Here's where I sound like an old fart: there's no denying that today's recording processes are far superior to the old, analog days. There are many orchestras today that play faultlessly whereas in earlier generations only a handful did. Conductors today have technical skills that some venerated old conductors never had. And yet, today's recordings and a lot of concerts are missing something vital - that incredible emotional connection that the old boys knew instinctively how to do. To be sure, there are many performers today who are great and convey deep feeling. But what I would give to have the likes of Heifetz, Oistrakh, Gieseking, Horowitz, Rubinstein, Casals and Rostropovich. The older conductors like Koussevitsky, Walter, Paray, Barbirolli, Beecham, Monteux and many more - everything just seemed so "right". 

When it comes to my list of the "best" recordings, I have to admit that the vast majority of them come from the early stereo era and even some monos. Bruno Walter's Brahms 2nd from NY in the early 50's is a tour-de-force that has never been equaled, much less surpassed. Karajan's Hansel und Gretel in glorious mono will never be bettered. Gliere's 3rd with Scherchen is a stupendous achievement, wrong notes, mono sound and all. With the dearth of great singing, the best ever opera recordings have been made and will never be replaced. Callas doing Tosca is THE BEST!


----------



## Manxfeeder (Oct 19, 2010)

Granate said:


> . . . still revising almost all my reviews.


Considering all the labor you've put in in comparing recordings, that's saying something.

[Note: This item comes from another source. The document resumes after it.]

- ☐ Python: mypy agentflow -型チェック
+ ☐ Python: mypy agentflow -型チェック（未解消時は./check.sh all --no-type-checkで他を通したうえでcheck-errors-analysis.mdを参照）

We all need to continually keep our ears open.


----------



## Bulldog (Nov 21, 2013)

DaveM said:


> And assuming 16 hours a day of listening and an average of 1 hr 20 min for each complete GV, it will take you about 13 days to listen to all of them.


I've already listened to each of them multiple times. As for 1 hr 20 min, most of them come in under 80 minutes, especially the versions that don't honor all the repeats. I think Gould '55' is under 40 minutes!!


----------



## SixFootScowl (Oct 17, 2011)

Sometimes it is just a matter of wanting to have all the recordings because you love the particular opera (or other work) so much. For example, I have 16 CD sets of Bellini's La Sonnambula, one of my favorite operas and I think the second one I approached after Fidelio. I have 2 more Sonnambula sets in shipping. One thing about a wide assortment of recordings for a favorite work that you tend to play a lot, you will appreciate the variety. It could get boring listing to the same exact recording too many times. 

Other times, having many recordings can be frustrating if you can't figure out a favorite and want to pare down the amount of recordings on you MP3 player. I have that trouble with Flotow's Martha, also a favorite and my third opera. I have 7 recording and 1 more in shipping. I am hoping the new one will trump the rest.


----------



## Haydn man (Jan 25, 2014)

Times past I relied more on the reviews and guides. In the eighties the Penguin Guide was my go to book, I doubt I bought anything that was not a 3 star or a rosette recording. Mind you a CD then was £10-15 so I felt the need to choose carefully and so somewhat best obsessed.
Now I have streaming services and can sample many versions if I wish. Am I still best obsessed, yes I think I am but the difference now is it is more likely a more personal opinion.


----------



## Guest (Jun 23, 2018)

There is only one _best_ of anything, and that is the _best *music critic*_ who is actually a fella that goes by the moniker Discophage on amazon.

He also has a website.


----------



## Guest (Jun 23, 2018)

Nereffid said:


> I see things as "different to" rather than "better than".





Taplow said:


> The reason we often collect many different recordings of a work is that we appreciate different aspects of each of them.


Yes. Comparing the umpteen versions of Shostakovich's 11th I've acquired, the best, according to one reviewer, is Wigglesworth, with an oddly controlled tempo in the fast sections of the second movement, but very good recording quality. When I came across Bychkov on Youtube, I found it 'just right'...except one section taken peculiarly fast in the same movement. I have come to accept the variations and choose the version according to mood.



DaveM said:


> In my experience, [...], the 'best' recording was the first one I ever heard and played over and over again. It became imprinted in my brain and any other performance just didn't measure up.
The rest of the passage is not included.